After Zhao tweeted that Binance would sell its FTT holdings, Bankman-Fried predicted confidence that FTX would beat its rival’s attacks. He told the staff on Slack that the withdrawals “wasn’t surprising, it was difficult,” but that they were able to process the requests.

He wrote: “We are moving.” “It’s clear that Binance is trying to go after us. Let it be.”

But by Monday, the situation had become dire. Unable to quickly find a backer, or sell other illiquid assets at short notice, Bankman-Fried contacted Zhao, according to a person familiar with the call. Zhao later confirmed that Bankman-Fried had called him.

Bankman-Fried has signed a non-binding letter of intent for Binance to purchase non-US FTX assets. Two people familiar with the letter said the FTX is valued at several billion dollars — enough for the exchange to cover all withdrawal requests but a small portion of its January valuation.

Zhao announced the potential deal several hours later, with Bankman-Fried tweeting, “Many thanks to Czechoslovakia.”

“Let’s live to fight another day,” Bankman-Fried told employees at Slack.

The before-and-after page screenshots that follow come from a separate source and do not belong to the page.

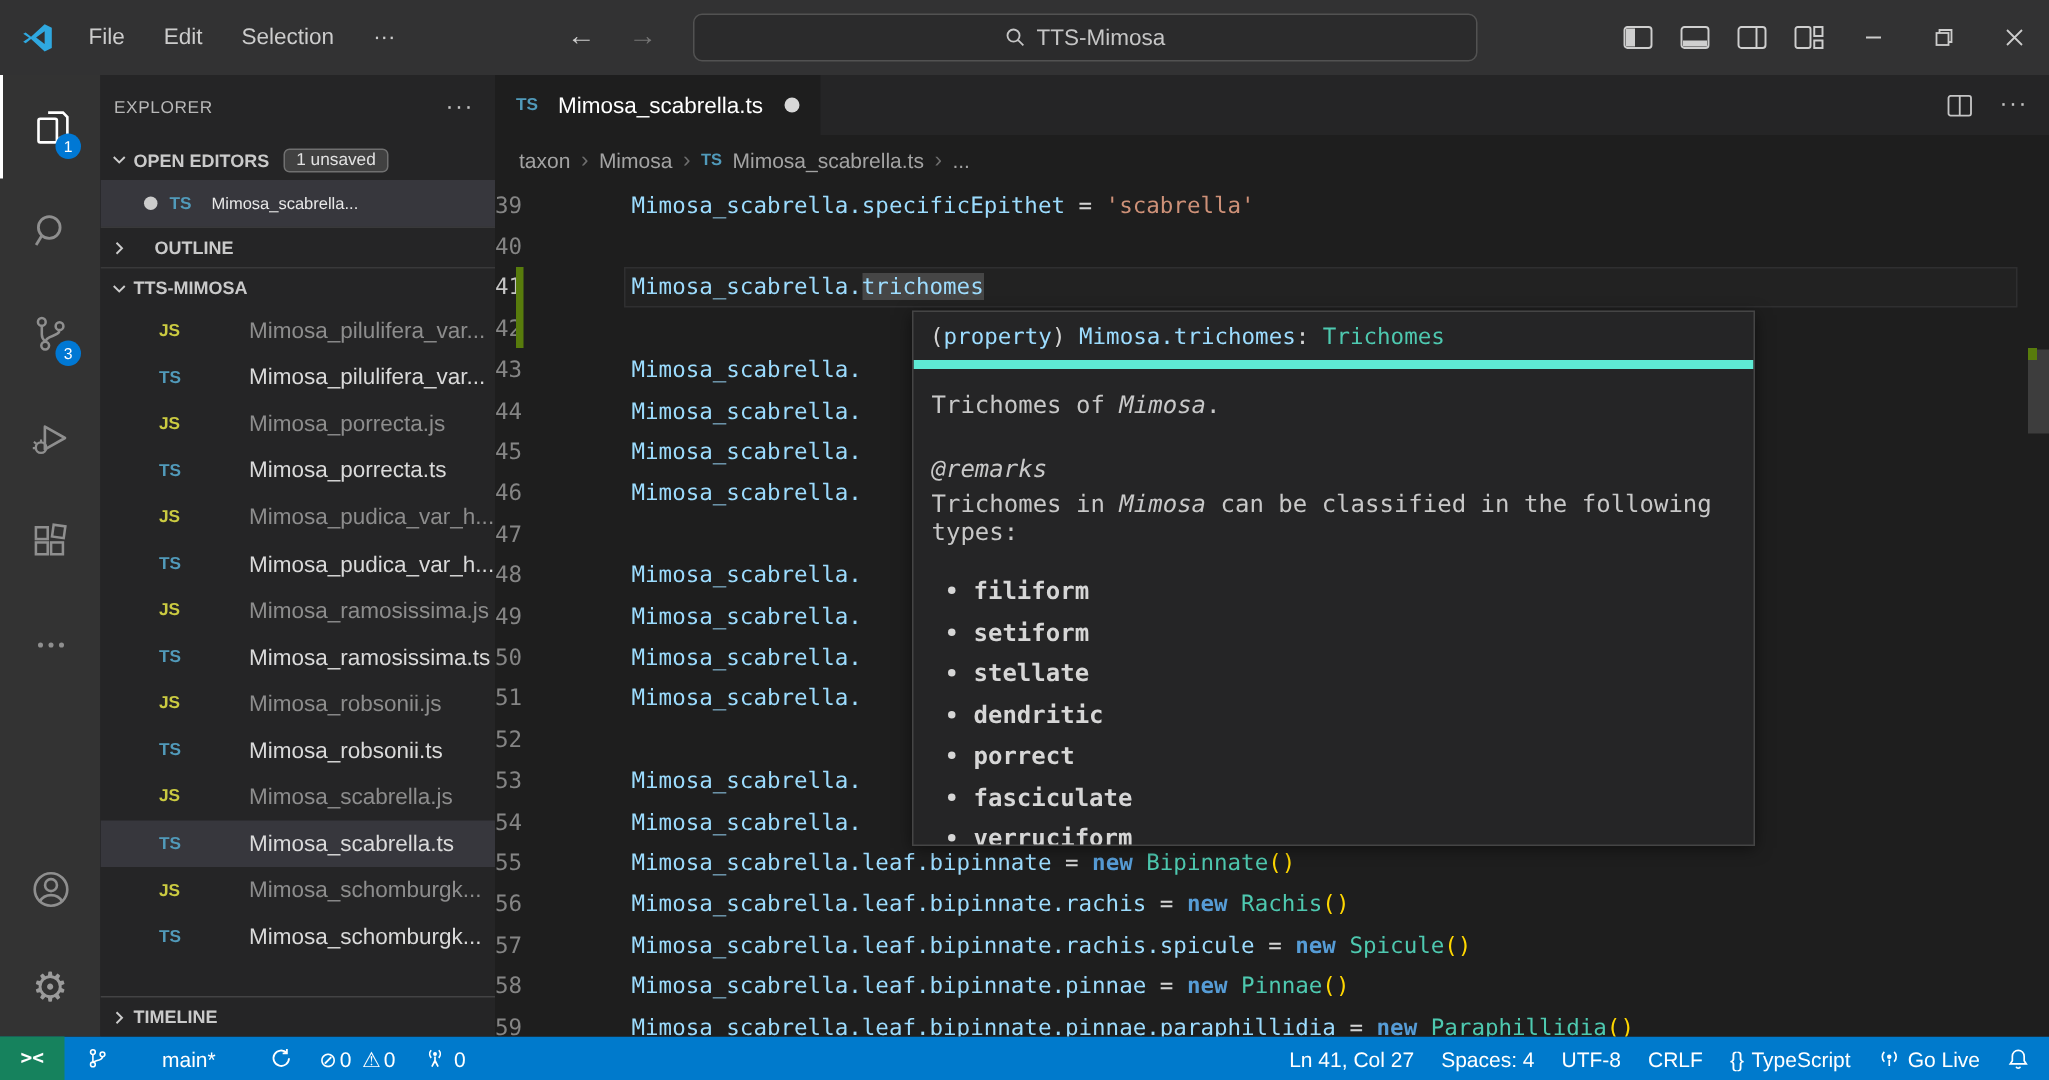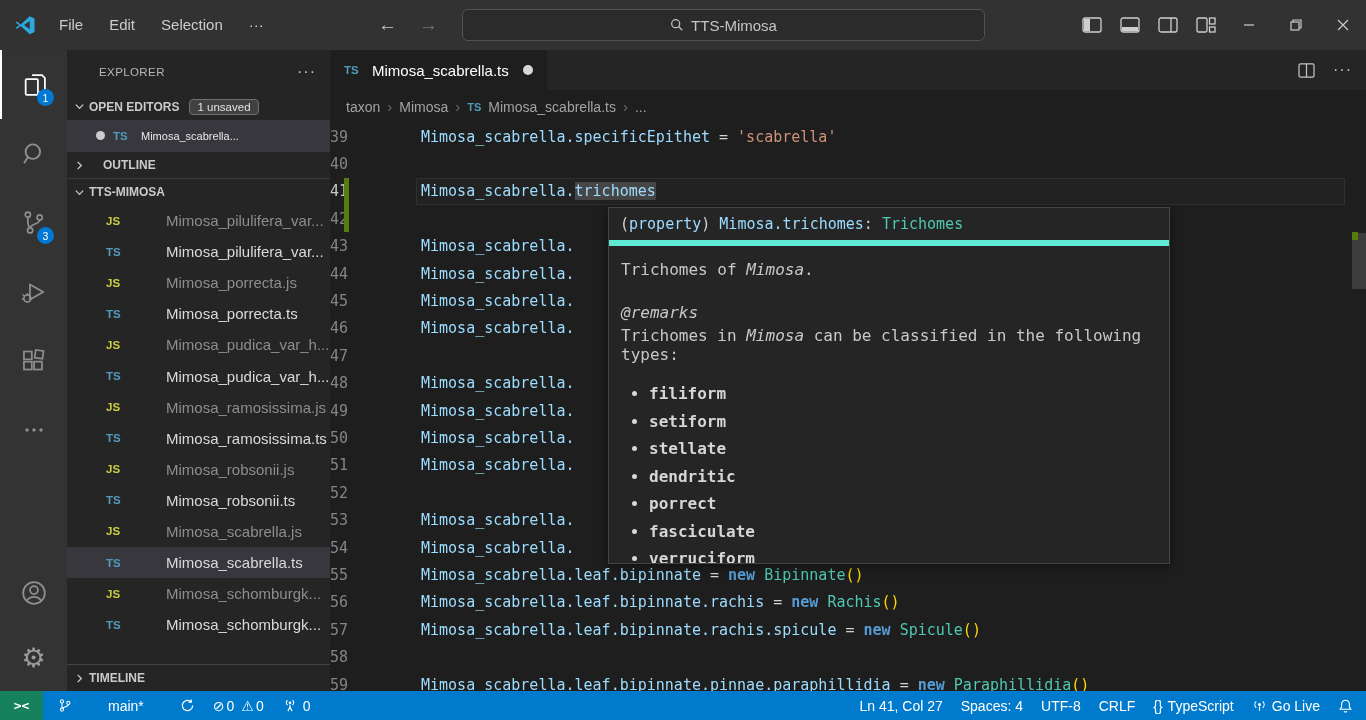--- a/index.html
+++ b/index.html
@@ -37,7 +37,7 @@
 
   
   .sidebar { width:263px; background:#252526; display:flex; flex-direction:column; color:#cccccc; overflow:hidden; }
-  .sb-title { height:43px; display:flex; align-items:center; padding:0 14px 0 32px; }
+  .sb-title { height:43px; display:flex; align-items:center; padding:0 14px 0 9px; }
   .sb-title-label { font-size:11.5px; color:#b8b8b8; letter-spacing:.4px; flex:1; }
   .sb-dots { color:#c3c3c3; font-size:16px; letter-spacing:1px; }
   .sb-sect { height:27px; display:flex; align-items:center; font-weight:bold; font-size:12px; color:#cacaca; padding-left:4px; gap:2px; }

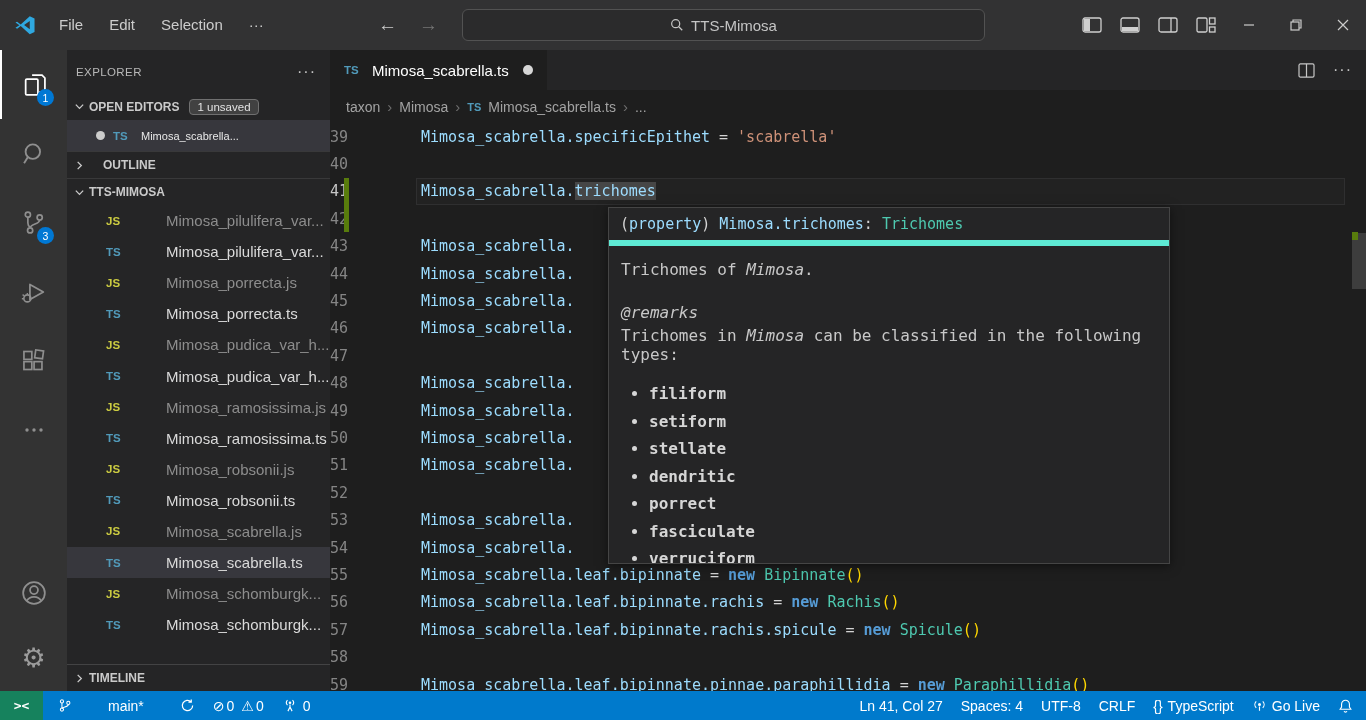--- a/index.html
+++ b/index.html
@@ -450,6 +450,7 @@
           </div>
           <div class="code-row">
             <span class="lnum">58</span>
+            <span class="ltext"><span class="tk-v">Mimosa_scabrella.leaf.bipinnate.pinnae</span><span class="tk-o"> = </span><span class="tk-k">new</span><span class="tk-o"> </span><span class="tk-c">Pinnae</span><span class="tk-b">()</span></span>
           </div>
           <div class="code-row">
             <span class="lnum">59</span>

His employees were shocked. Two people who work with him said that even the executives weren’t aware of Alameda’s shortfall and acquisition plan until Bankman-Fried informed them that morning. Both people said they were unaware that the withdrawal situation was so dangerous.

Then came Binance’s announcement on Wednesday that the acquisition was cancelled. “The issues are beyond our control or our ability to help,” Binance said. “Sad day. I tried,” Zhao tweeted with a crying emoji.

Additional reporting by Angus Berwick in New York and Tom Wilson in London; Additional reporting by Hannah Lang in Washington and Elizabeth Hawcroft in London. Editing by Baritush Bansal and Chris Sanders

Our criteria: Thomson Reuters Trust Principles.